:: THE TASK ::
Go through the entries below and print each one exactly, leaving out pictures.

:: GIVEN INFORMATION ::
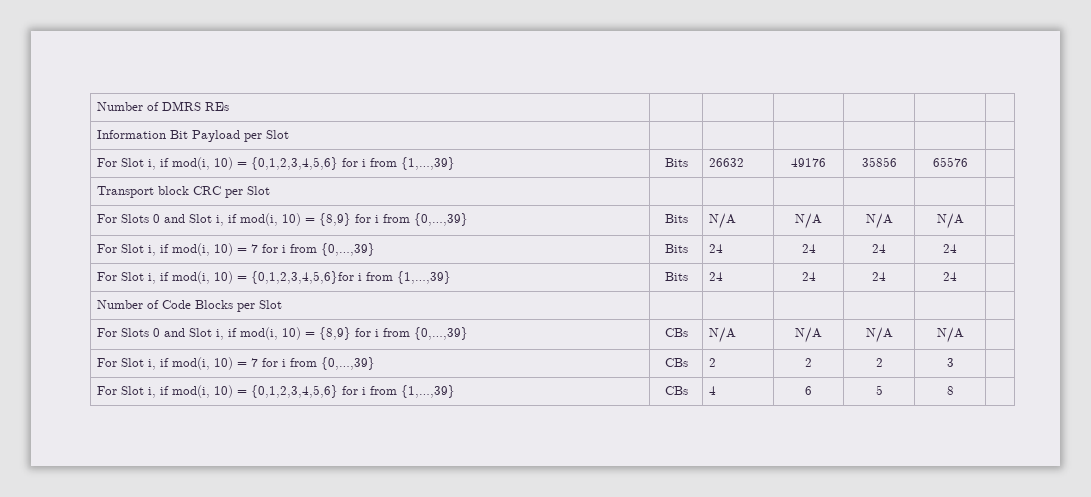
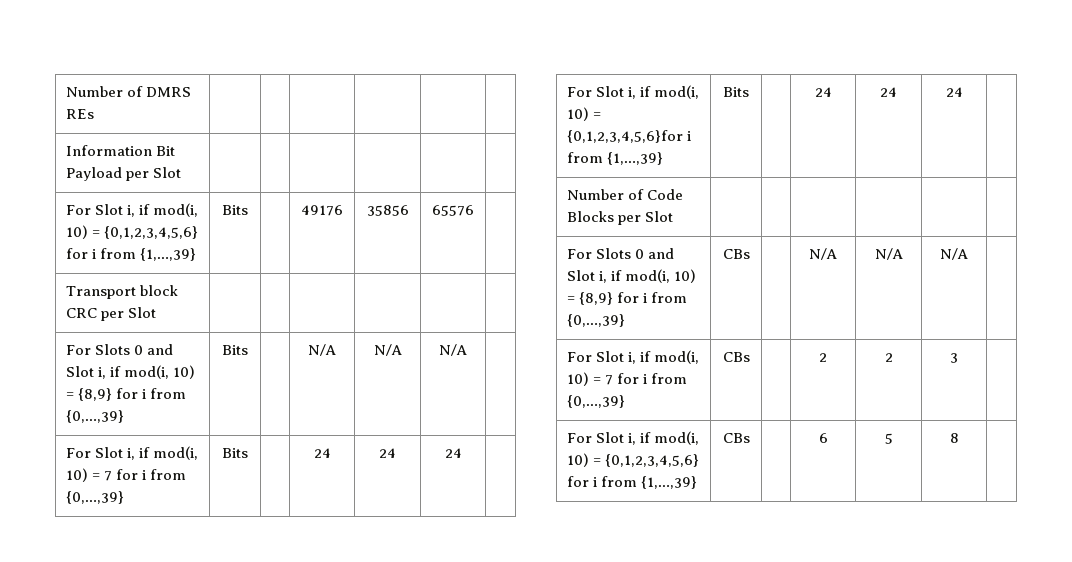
- For Slot i, if mod(i, 10) = {0,1,2,3,4,5,6} for i from {1,…,39} | Bits | 26632 | 49176 | 35856 | 65576 |
+ For Slot i, if mod(i, 10) = {0,1,2,3,4,5,6} for i from {1,…,39} | Bits | | 49176 | 35856 | 65576 |
- For Slots 0 and Slot i, if mod(i, 10) = {8,9} for i from {0,…,39} | Bits | N/A | N/A | N/A | N/A |
+ For Slots 0 and Slot i, if mod(i, 10) = {8,9} for i from {0,…,39} | Bits | | N/A | N/A | N/A |
- For Slot i, if mod(i, 10) = 7 for i from {0,…,39} | Bits | 24 | 24 | 24 | 24 |
+ For Slot i, if mod(i, 10) = 7 for i from {0,…,39} | Bits | | 24 | 24 | 24 |
- For Slot i, if mod(i, 10) = {0,1,2,3,4,5,6}for i from {1,…,39} | Bits | 24 | 24 | 24 | 24 |
+ For Slot i, if mod(i, 10) = {0,1,2,3,4,5,6}for i from {1,…,39} | Bits | | 24 | 24 | 24 |
- For Slots 0 and Slot i, if mod(i, 10) = {8,9} for i from {0,…,39} | CBs | N/A | N/A | N/A | N/A |
+ For Slots 0 and Slot i, if mod(i, 10) = {8,9} for i from {0,…,39} | CBs | | N/A | N/A | N/A |
- For Slot i, if mod(i, 10) = 7 for i from {0,…,39} | CBs | 2 | 2 | 2 | 3 |
+ For Slot i, if mod(i, 10) = 7 for i from {0,…,39} | CBs | | 2 | 2 | 3 |
- For Slot i, if mod(i, 10) = {0,1,2,3,4,5,6} for i from {1,…,39} | CBs | 4 | 6 | 5 | 8 |
+ For Slot i, if mod(i, 10) = {0,1,2,3,4,5,6} for i from {1,…,39} | CBs | | 6 | 5 | 8 |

:: YOUR RESPONSE ::
- For Slot i, if mod(i, 10) = {0,1,2,3,4,5,6} for i from {1,…,39} | Bits | 26632 | 49176 | 35856 | 65576 |
+ For Slot i, if mod(i, 10) = {0,1,2,3,4,5,6} for i from {1,…,39} | Bits | | 49176 | 35856 | 65576 |
- For Slots 0 and Slot i, if mod(i, 10) = {8,9} for i from {0,…,39} | Bits | N/A | N/A | N/A | N/A |
+ For Slots 0 and Slot i, if mod(i, 10) = {8,9} for i from {0,…,39} | Bits | | N/A | N/A | N/A |
- For Slot i, if mod(i, 10) = 7 for i from {0,…,39} | Bits | 24 | 24 | 24 | 24 |
+ For Slot i, if mod(i, 10) = 7 for i from {0,…,39} | Bits | | 24 | 24 | 24 |
- For Slot i, if mod(i, 10) = {0,1,2,3,4,5,6}for i from {1,…,39} | Bits | 24 | 24 | 24 | 24 |
+ For Slot i, if mod(i, 10) = {0,1,2,3,4,5,6}for i from {1,…,39} | Bits | | 24 | 24 | 24 |
- For Slots 0 and Slot i, if mod(i, 10) = {8,9} for i from {0,…,39} | CBs | N/A | N/A | N/A | N/A |
+ For Slots 0 and Slot i, if mod(i, 10) = {8,9} for i from {0,…,39} | CBs | | N/A | N/A | N/A |
- For Slot i, if mod(i, 10) = 7 for i from {0,…,39} | CBs | 2 | 2 | 2 | 3 |
+ For Slot i, if mod(i, 10) = 7 for i from {0,…,39} | CBs | | 2 | 2 | 3 |
- For Slot i, if mod(i, 10) = {0,1,2,3,4,5,6} for i from {1,…,39} | CBs | 4 | 6 | 5 | 8 |
+ For Slot i, if mod(i, 10) = {0,1,2,3,4,5,6} for i from {1,…,39} | CBs | | 6 | 5 | 8 |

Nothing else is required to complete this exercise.